Genomic Newborn Screening: Are We Ready?

Elizabeth H. Dorfman; Robert C. Green, MD, MPH

Disclosures

December 18, 2012

In This Article

Addressing the Data Deluge From Whole Genome Sequencing

Ms. Dorfman: I have a few questions that relate to this deluge of data that would be generated if whole genome sequencing were used in newborn screening. As you just touched upon, there are certain sequencing results that may not meet the reportability criteria for newborn screening but that are clinically useful and actionable at some point in the tested individual's life, one example being the discovery of a pathogenic BRCA mutation. How do you think such results should be handled?

Dr. Green: I think we are in a moment of tremendous transition about such things and are transitioning on several fronts at the same time. First, sources of genetic risk information are becoming affordable and widely available. Second, we are in the midst of a generational social change where privacy concerns are evolving. In previous dialogues, privacy concerns and respect for an individual's right not to know may have driven a great deal of the decision-making around these issues. I think these perspectives are changing. Third, I believe we are changing in terms of our reliance on learned intermediaries. For example, we are moving from a society that relies on doctors to explain and even decide things for us to a society in which individuals expect to be partners in decision-making. I think all of these forces together will change the ethical perspective about whether and when to receive genetic risk information, and the default mode for handling certain types of information, such as a pathogenic BRCA mutation, may turn out to now be disclosure rather than nondisclosure.

Ms. Dorfman: I'd like to revisit whether parents should have the ability to access some or all of the data over and above that which was related to imminent harm. Do you think that the same evolution that you just described is taking place with regard to genetic testing in children, where there are some fairly established tenets of not testing for adult-onset conditions? What systems would need to be in place to enable this type of access?
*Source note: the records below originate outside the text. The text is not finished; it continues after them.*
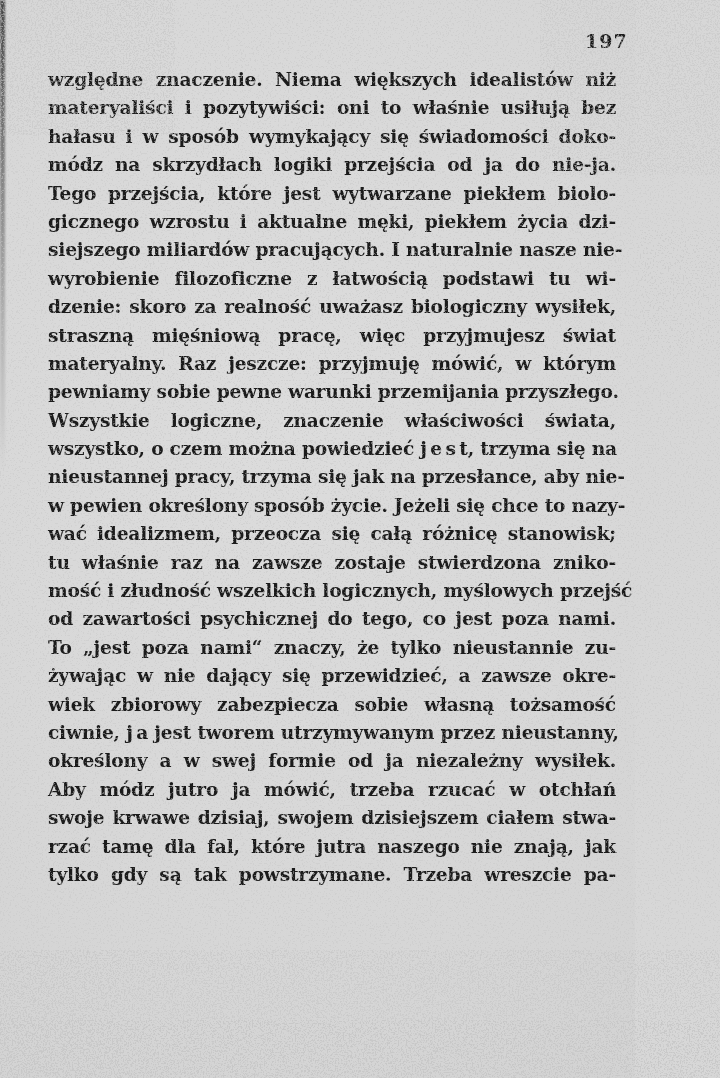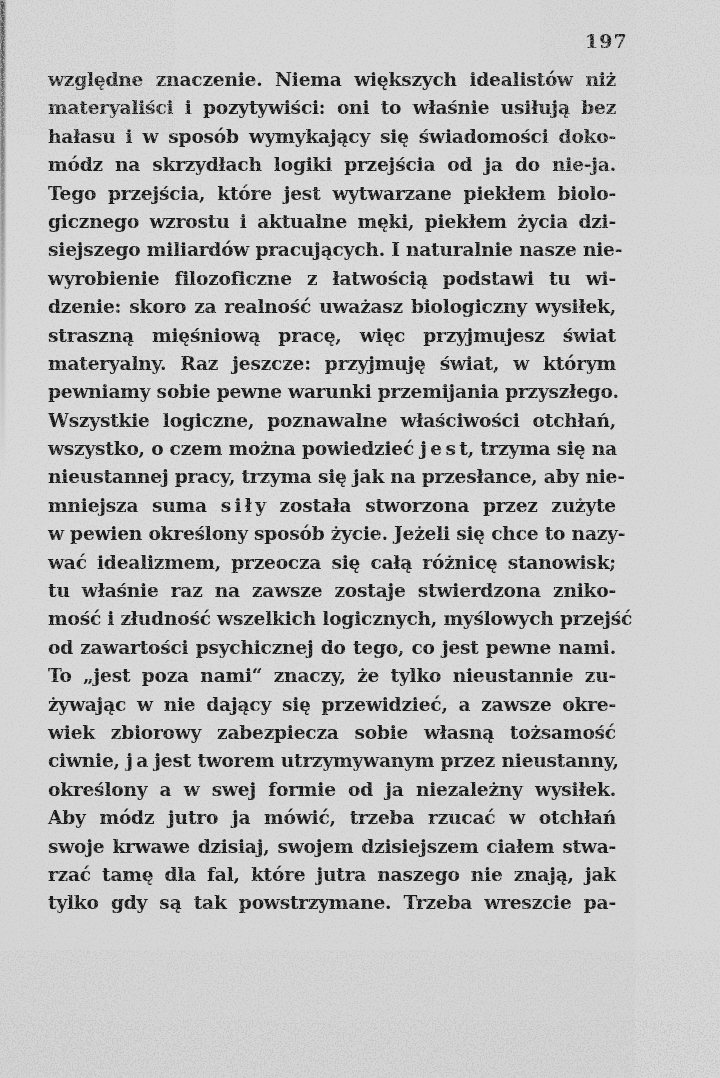"materyalny. Raz jeszcze: przyjmuję" div.line { text: świat -> mówić }
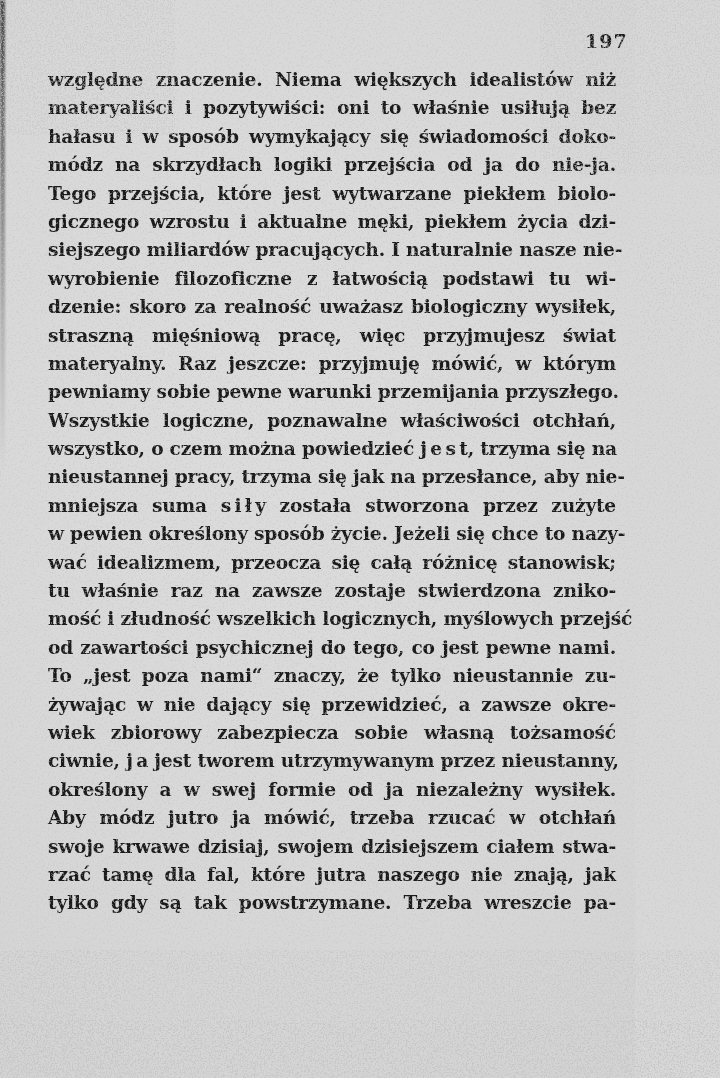"Wszystkie logiczne, poznawalne" div.line { text: poznawalne właściwości otchłań -> znaczenie właściwości świata }
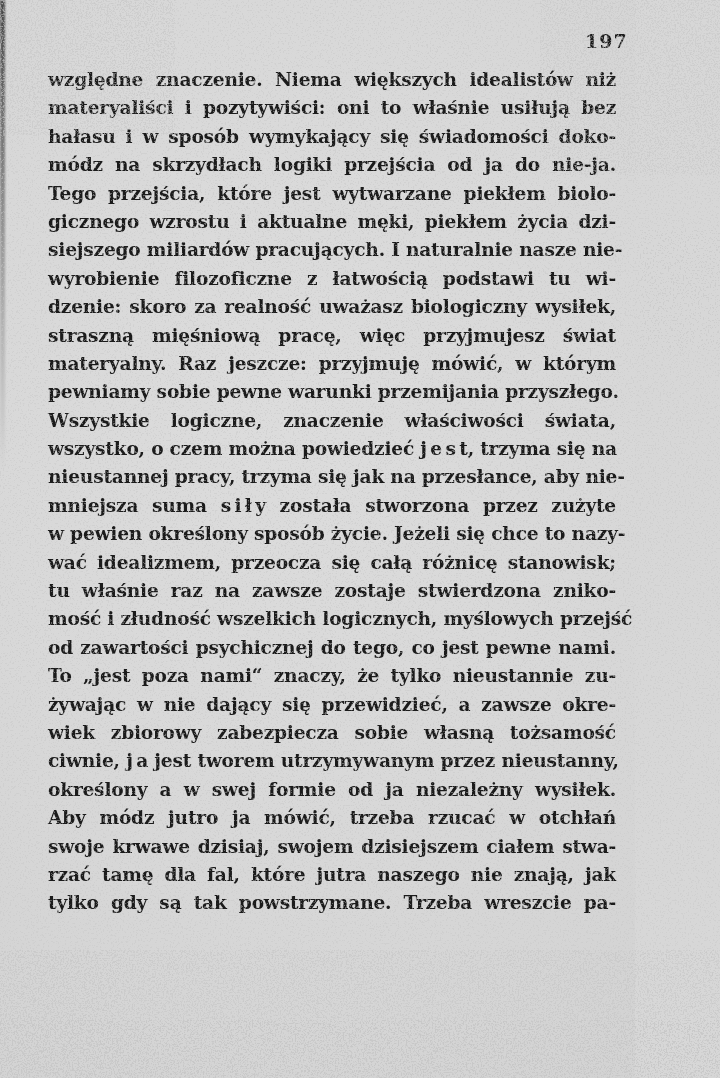"mniejsza suma s i ł" div.line { html: <div>mniejsza suma s i ł y została stworzona przez zużyte</div> -> none }
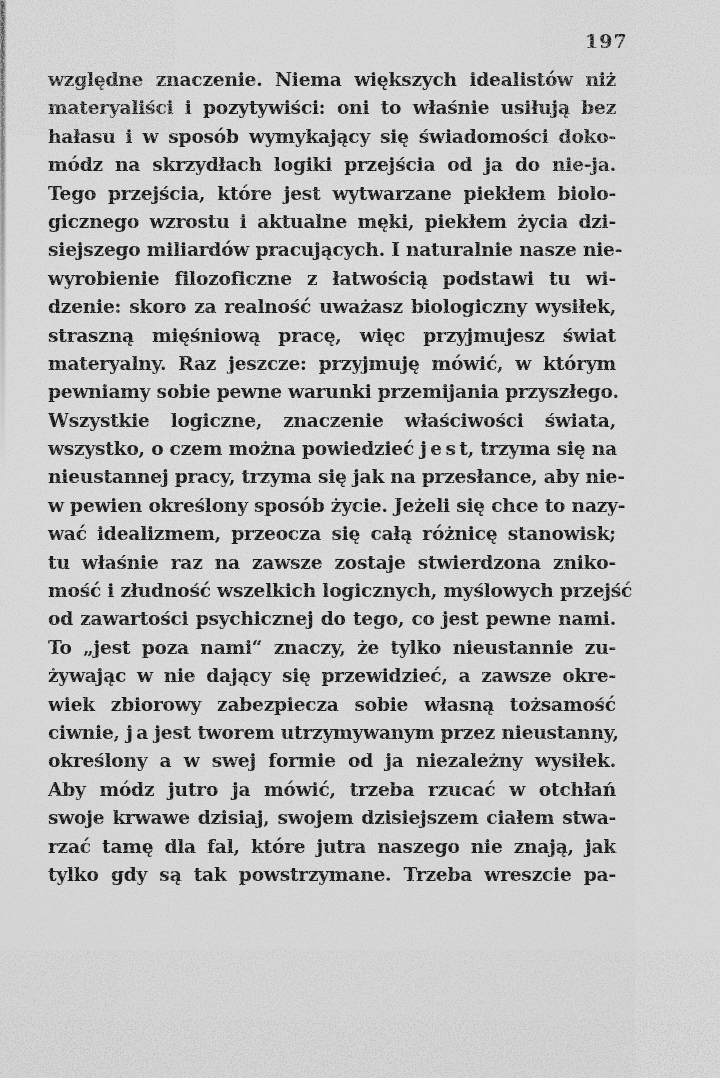"od zawartości psychicznej do tego," div.line { text: pewne -> poza }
Dr. Green: There are some established tenets at this time that suggest we should not test children for adult-onset conditions, but I do not believe that these will be sustained in the face of parents who are determined to learn such information. In an ideal world, parents would have the ability to access any and all data about their child. They would do so within a framework in which they were fully educated about the choices that they could make and the medical and psychological implications of those choices within a medical system that was skilled at managing genomic information, preferably backed up by decision support in a fully integrated electronic medical care system. Our current system is far from ideal, but I believe that is the direction we are heading.

Ms. Dorfman: Whole genome sequence data could have tremendous potential research value; however, secondary research use of residual newborn screening specimens has recently come under public scrutiny about how the use of publicly funded public health data for research purposes should be balanced against the rights of citizens from whom the data were collected.[5] How do you see this debate being reconciled?
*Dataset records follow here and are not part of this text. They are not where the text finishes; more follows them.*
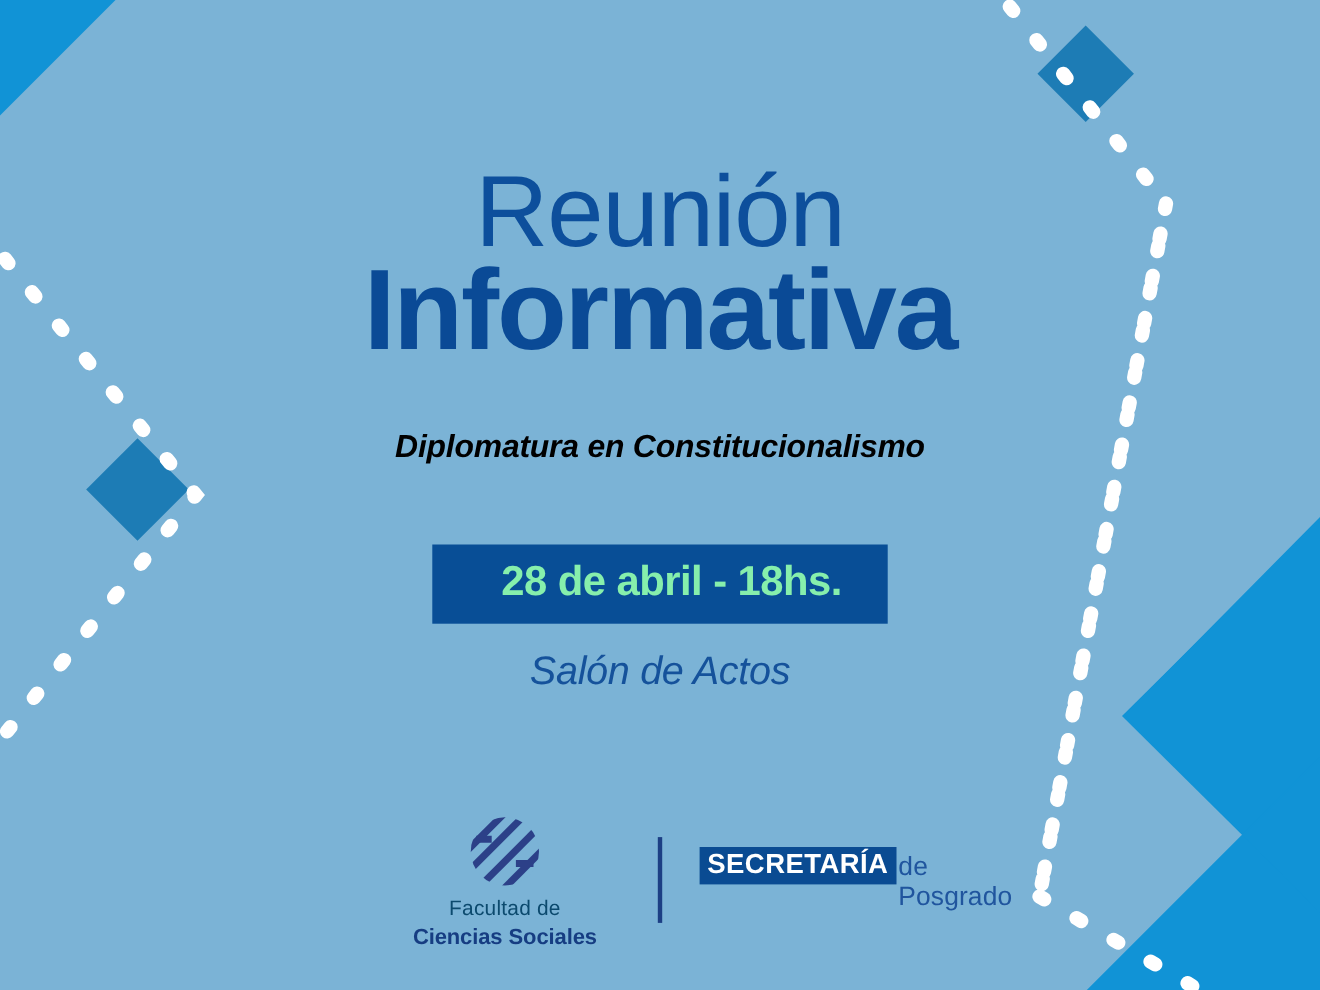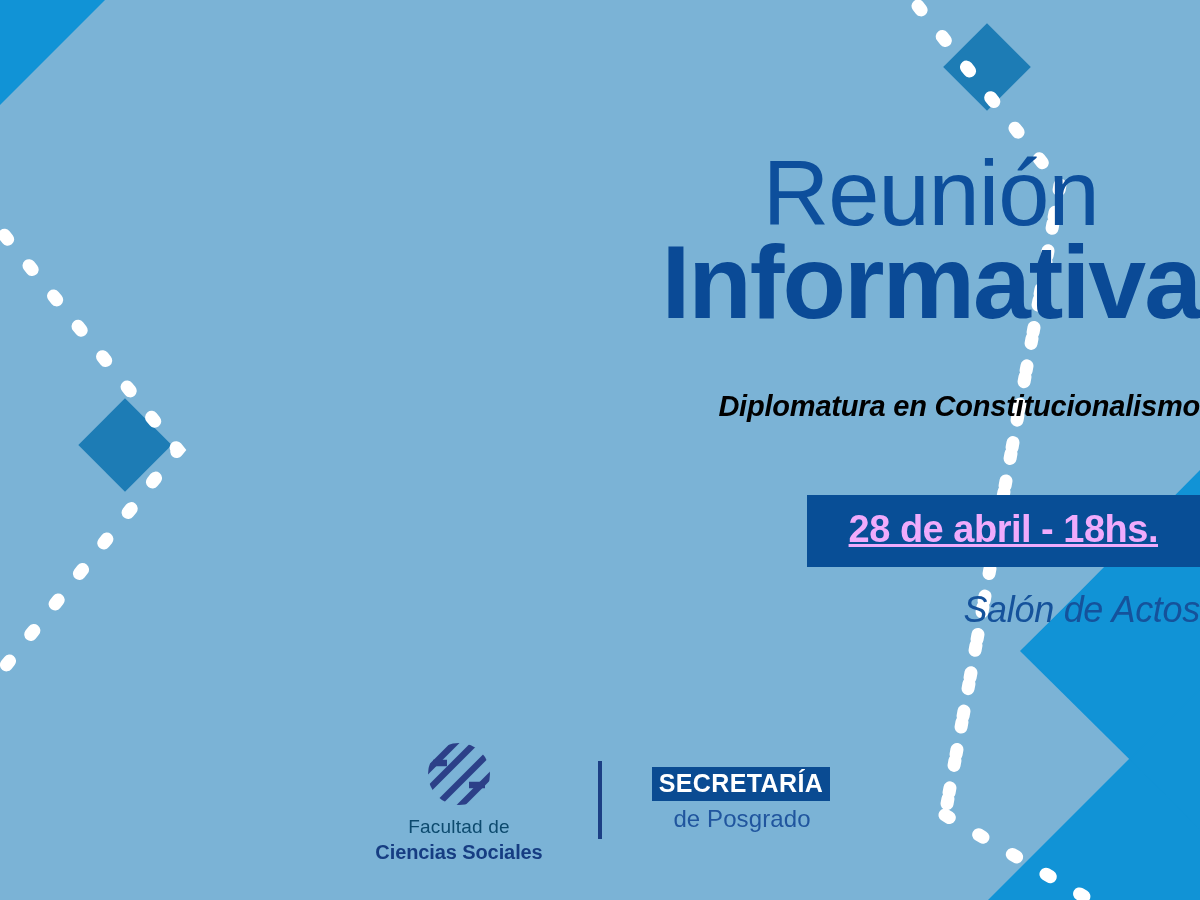"Reunión" #content { align-items: flex-end -> center }
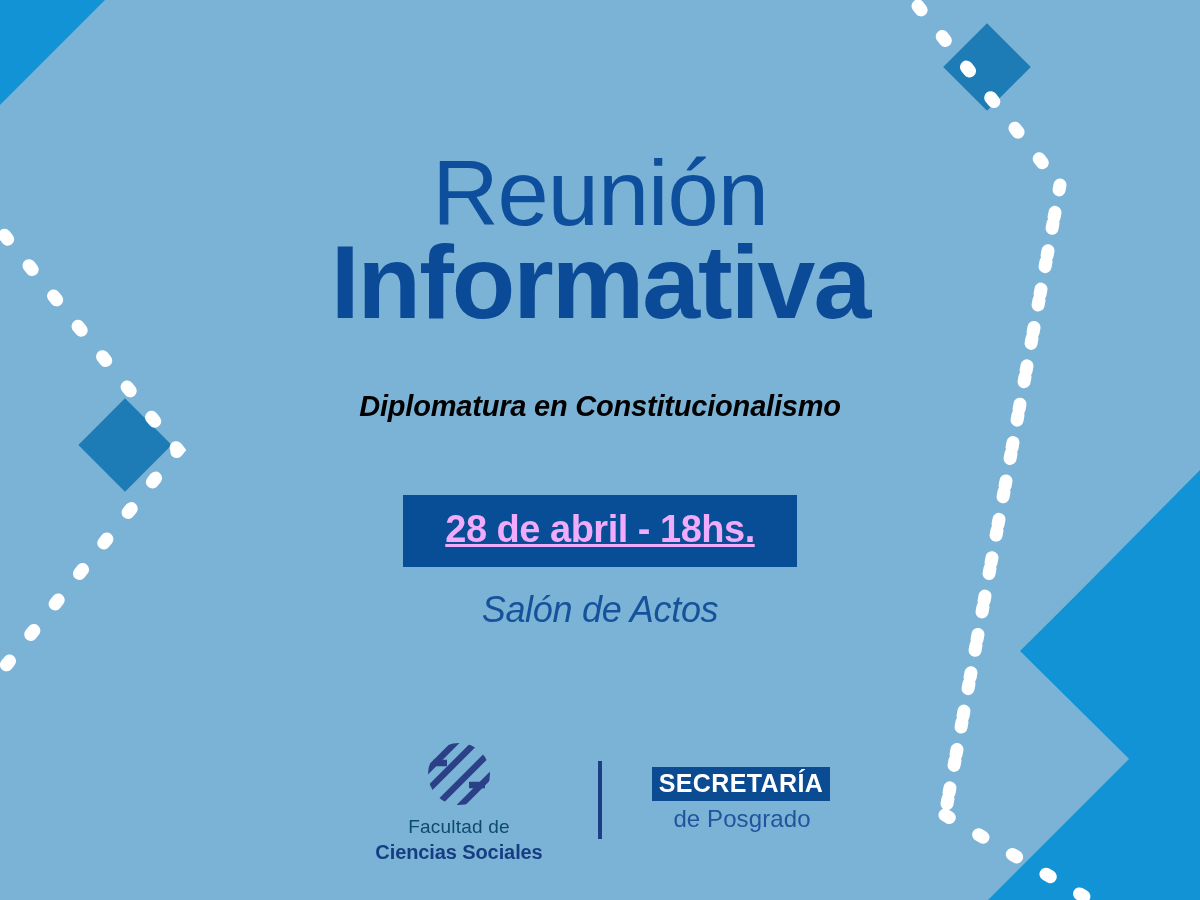"28 de abril - 18hs." .date-band { color: #f0abfc -> #86efac; padding: 13px 42px 16px 42px -> 13px 42px 16px 63px; text-decoration: underline -> none }
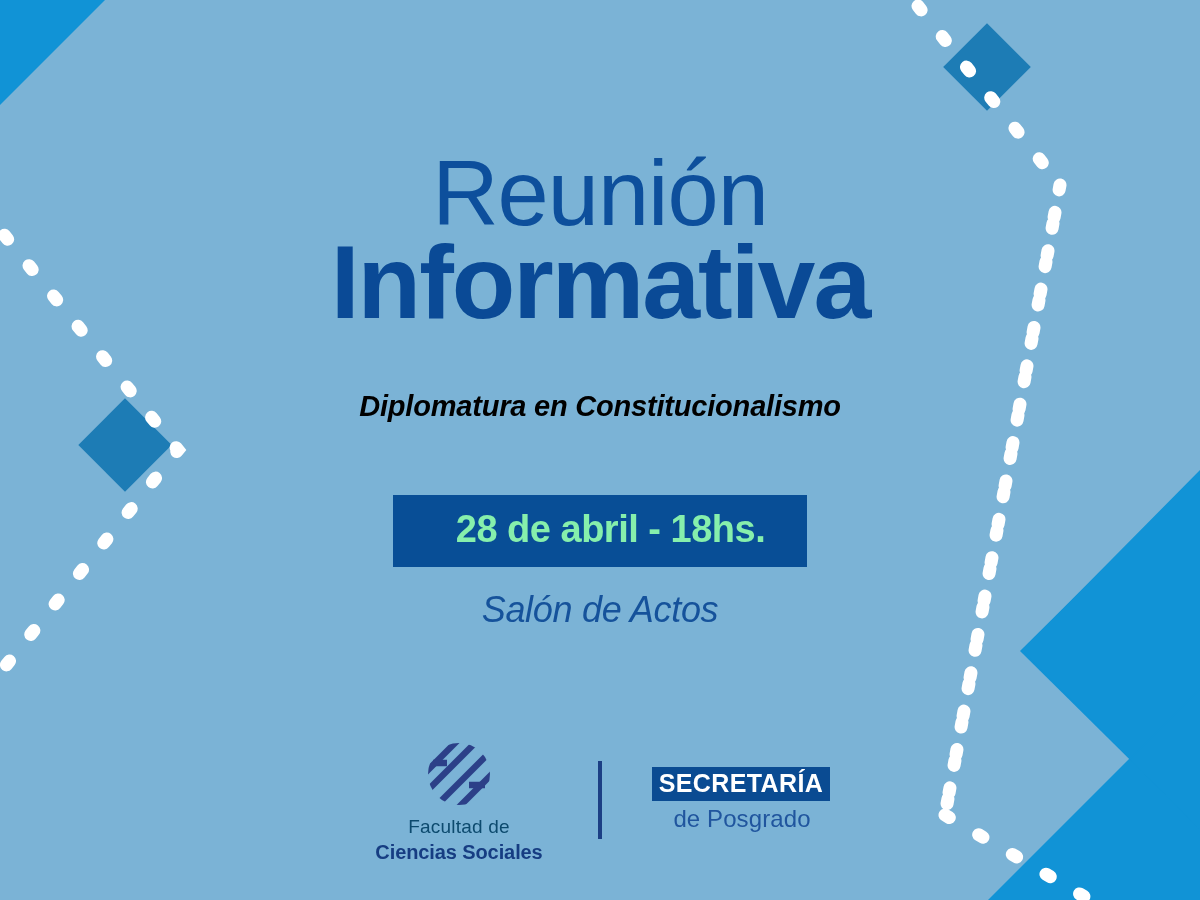"SECRETARÍA" .sec-logo { align-items: center -> flex-start; flex-direction: column -> row }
Dr. Green: Blood spots collected for newborn screening and stored in state laboratories are already of extraordinary research value, but their use has been hampered because parents have not explicitly given consent to use them for research. State laboratories are concerned that research on anonymized samples may raise resistance among citizens to the entire program, encouraging refusals and putting infants at risk.
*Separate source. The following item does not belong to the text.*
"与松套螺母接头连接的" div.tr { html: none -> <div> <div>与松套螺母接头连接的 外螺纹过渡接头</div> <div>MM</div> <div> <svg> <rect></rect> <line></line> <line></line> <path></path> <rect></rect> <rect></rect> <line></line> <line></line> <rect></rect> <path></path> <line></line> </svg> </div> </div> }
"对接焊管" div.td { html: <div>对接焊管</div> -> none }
Probably the only way this tension will be reconciled is for citizens to have greater understanding of the program and of its research value along with the safeguards that are put in place for privacy.[6] One could imagine a tiered system in which certain screening tests are fully mandated, while external research use of samples is separately agreed to by the parent at the time of the screening. However, this turns every heel stick into a research consent process by a huge army of variably trained clinical personnel, so that is not entirely satisfactory either. I recognize this tension, but I am not sure there is a path forward that fully satisfies both perspectives.